Cloud Deployment Guide¶
This guide covers Docker-based deployment of RAG Modulo to cloud environments using production-ready container images from GitHub Container Registry (GHCR).
Table of Contents¶
- Overview
- Production Images
- Docker Deployment
- Container Orchestration
- Cloud Platform Deployment
- Configuration Management
- Health Checks & Monitoring
- Troubleshooting
Overview¶
RAG Modulo uses a multi-container architecture with the following components:
- Backend API: FastAPI application (
ghcr.io/manavgup/rag_modulo/backend:latest) - Frontend: React application with Carbon Design (
ghcr.io/manavgup/rag_modulo/frontend:latest) - PostgreSQL: Metadata and user database
- Milvus: Vector database for embeddings
- MinIO: S3-compatible object storage
- MLFlow: Model tracking and experimentation
Production Images¶
GitHub Container Registry (GHCR)¶
All production images are published to GHCR with automated builds via GitHub Actions:
# Backend image
ghcr.io/manavgup/rag_modulo/backend:latest
ghcr.io/manavgup/rag_modulo/backend:v1.0.0
# Frontend image
ghcr.io/manavgup/rag_modulo/frontend-tailwind:latest
ghcr.io/manavgup/rag_modulo/frontend-tailwind:v1.0.0
# Test image
ghcr.io/manavgup/rag_modulo/backend:test-1.0.0
Image Features¶
Backend Image (backend/Dockerfile.backend): - Multi-stage build for optimized size (~800MB) - CPU-only PyTorch to avoid 6-8GB NVIDIA dependencies - Non-root user (uid=10001) for security - Health check support via /api/health - Built with Poetry for dependency management
Frontend Image (frontend/Dockerfile.frontend): - Nginx-based static file serving - Optimized React production build - Health check on port 8080 - ~150MB final image size
Pulling Images¶
# Authenticate to GHCR (if private repository)

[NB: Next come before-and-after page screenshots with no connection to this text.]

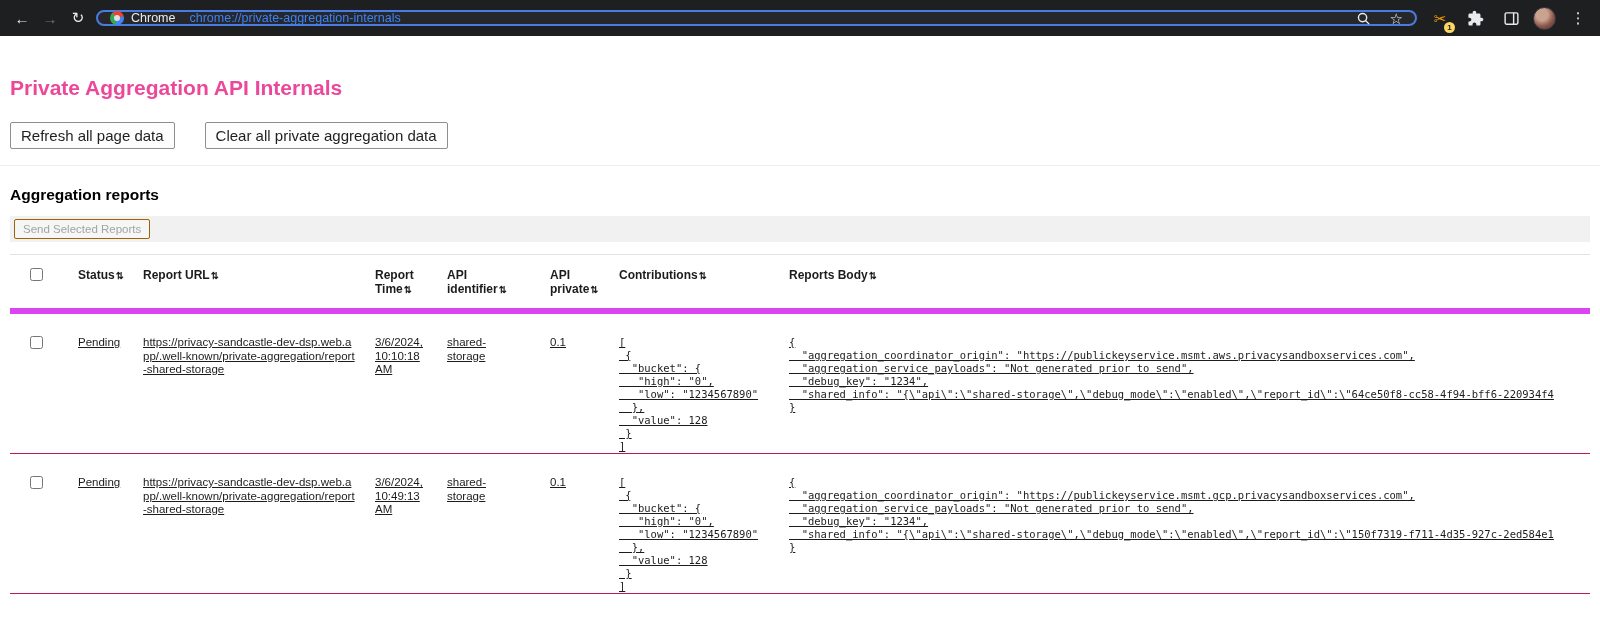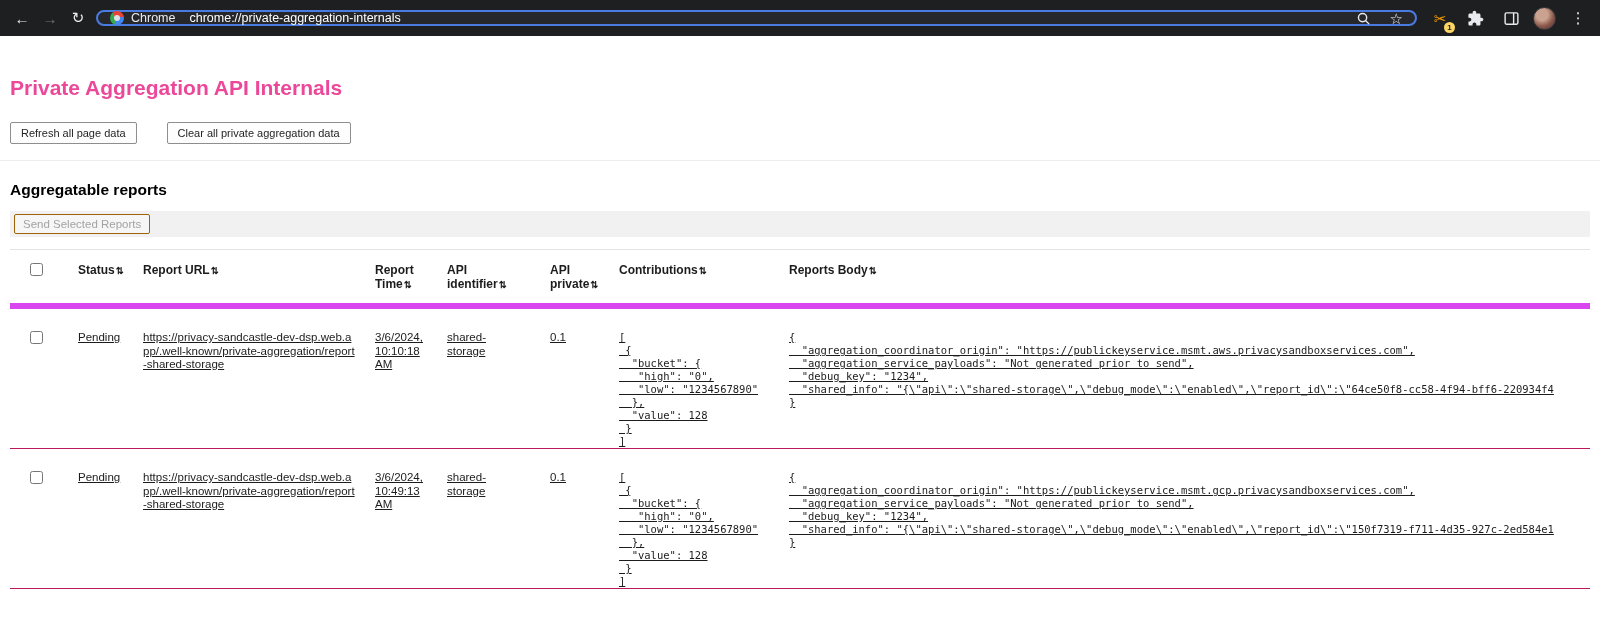--- a/index.html
+++ b/index.html
@@ -6,35 +6,35 @@
   html, body { width: 1600px; height: 623px; overflow: hidden; background: #fff; font-family: "Liberation Sans", sans-serif; }
 
   
   .topbar { height: 36px; background: #1e1f21; display: flex; align-items: center; padding: 0 8px; }
   .nav-icon { width: 28px; height: 28px; border-radius: 50%; display: flex; align-items: center; justify-content: center; color: #e8eaed; font-size: 15px; cursor: pointer; flex: 0 0 auto; }
   .nav-icon.dim { opacity: .38; }
   .omnibox { flex: 1 1 auto; height: 16px; margin: 0 10px 0 4px; background: #26272a; border: 2px solid #4a7be0; border-radius: 15px; display: flex; align-items: center; padding: 0 12px; min-width: 0; }
   .chrome-logo { width: 14px; height: 14px; border-radius: 50%; background: conic-gradient(from -45deg, #ea4335 0 120deg, #4285f4 0 240deg, #34a853 0 360deg); position: relative; flex: 0 0 auto; }
   .chrome-logo::after { content: ""; position: absolute; inset: 4px; border-radius: 50%; background: #dfe1e5; }
   .chrome-label { color: #e8eaed; font-size: 12.5px; margin: 0 14px 0 7px; flex: 0 0 auto; }
-  .url-text { color: #ffffff; font-size: 12.5px; white-space: nowrap; overflow: hidden; flex: 1 1 auto; }
+  .url-text { color: #3b82f6; font-size: 12.5px; white-space: nowrap; overflow: hidden; flex: 1 1 auto; }
   .omni-actions { display: flex; align-items: center; gap: 12px; margin-left: 8px; flex: 0 0 auto; }
   .star { color: #e8eaed; font-size: 15px; line-height: 1; cursor: pointer; }
   .right-icons { display: flex; align-items: center; gap: 8px; flex: 0 0 auto; }
   .ext-wrap { position: relative; width: 26px; height: 26px; display: flex; align-items: center; justify-content: center; cursor: pointer; }
   .scissors { color: #f29900; font-size: 15px; line-height: 1; }
   .badge { position: absolute; right: -2px; bottom: -2px; min-width: 11px; height: 11px; border-radius: 6px; background: #fdd663; color: #1e1f21; font-size: 8px; font-weight: bold; display: flex; align-items: center; justify-content: center; padding: 0 2px; }
   .icon-btn { width: 28px; height: 28px; display: flex; align-items: center; justify-content: center; cursor: pointer; }
   .avatar { width: 23px; height: 23px; border-radius: 50%; background: radial-gradient(circle at 38% 32%, #caa28f 0 30%, #8a564a 60%, #4d2f3a 100%); border: 1px solid #3a3b3e; cursor: pointer; }
 
   
   .content { padding: 0 10px; }
   .page-title { font-size: 21px; font-weight: bold; color: #ec4899; padding-top: 40px; }
   .btn-row { display: flex; gap: 30px; margin-top: 22px; }
-  .btn { font-family: inherit; font-size: 11px; color: #1f1f1f; background: #fdfdfd; border: 1px solid #8e8e8e; border-radius: 2px; padding: 4px 10px; cursor: pointer; }
+  .btn { font-family: inherit; font-size: 15px; color: #1f1f1f; background: #fdfdfd; border: 1px solid #8e8e8e; border-radius: 2px; padding: 4px 10px; cursor: pointer; }
   .divider { border: none; border-top: 1px solid #ededed; margin: 16px -10px 0 -10px; }
   .section-title { font-size: 15.5px; font-weight: bold; color: #000; margin-top: 20px; }
   .reports-toolbar { margin-top: 12px; background: #f1f1f1; padding: 3px 4px; }
   .btn-disabled { font-family: inherit; font-size: 11.5px; color: #a3a3a3; background: #f6f6f6; border: 1px solid #a16207; border-radius: 2px; padding: 3px 8px; }
 
   table.reports { width: 100%; border-collapse: collapse; table-layout: fixed; margin-top: 12px; }
   .reports th, .reports td { text-align: left; vertical-align: top; padding-left: 10px; padding-right: 10px; }
   .reports thead th { font-size: 12px; font-weight: bold; color: #1c1c1c; padding-top: 13px; padding-bottom: 12px; border-top: 1px solid #e3e3e3; border-bottom: 6px solid #d946ef; cursor: pointer; }
   .reports td { font-size: 11.5px; color: #1c1c1c; line-height: 13.5px; padding-top: 22px; border-bottom: 1px solid #be185d; text-decoration: underline; }
   .th-check, .td-check { padding-left: 20px !important; }
@@ -92,21 +92,21 @@
 <div class="content">
   <h1 class="page-title">Private Aggregation API Internals</h1>
 
   <div class="btn-row">
     <button class="btn">Refresh all page data</button>
     <button class="btn">Clear all private aggregation data</button>
   </div>
 
   <hr class="divider">
 
-  <h2 class="section-title">Aggregatable reports</h2>
+  <h2 class="section-title">Aggregation reports</h2>
 
   <div class="reports-toolbar">
     <button class="btn-disabled" disabled="">Send Selected Reports</button>
   </div>
 
   <table class="reports">
     <colgroup>
       <col style="width:58px">
         <col style="width:65px">
         <col style="width:232px">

echo $GITHUB_TOKEN | docker login ghcr.io -u USERNAME --password-stdin
# Pull latest images
docker pull ghcr.io/manavgup/rag_modulo/backend:latest
docker pull ghcr.io/manavgup/rag_modulo/frontend-tailwind:latest
# Pull specific version
docker pull ghcr.io/manavgup/rag_modulo/backend:v1.0.0
Docker Deployment¶
Production Docker Compose¶
The production deployment uses docker-compose.yml with infrastructure from docker-compose-infra.yml:
# File: docker-compose.yml
# Location: ./docker-compose.yml
# Start production stack
make prod-start
# Or manually:
docker compose -f docker-compose.yml up -d
# Check status
make prod-status
docker compose ps
Infrastructure Configuration¶
File: ./docker-compose-infra.yml
Services included: - postgres: PostgreSQL 13 with health checks - milvus-standalone: Milvus v2.4.4 vector database - milvus-etcd: etcd for Milvus metadata - minio: S3-compatible storage (ports 9000/9001) - mlflow-server: Model tracking (port 5001)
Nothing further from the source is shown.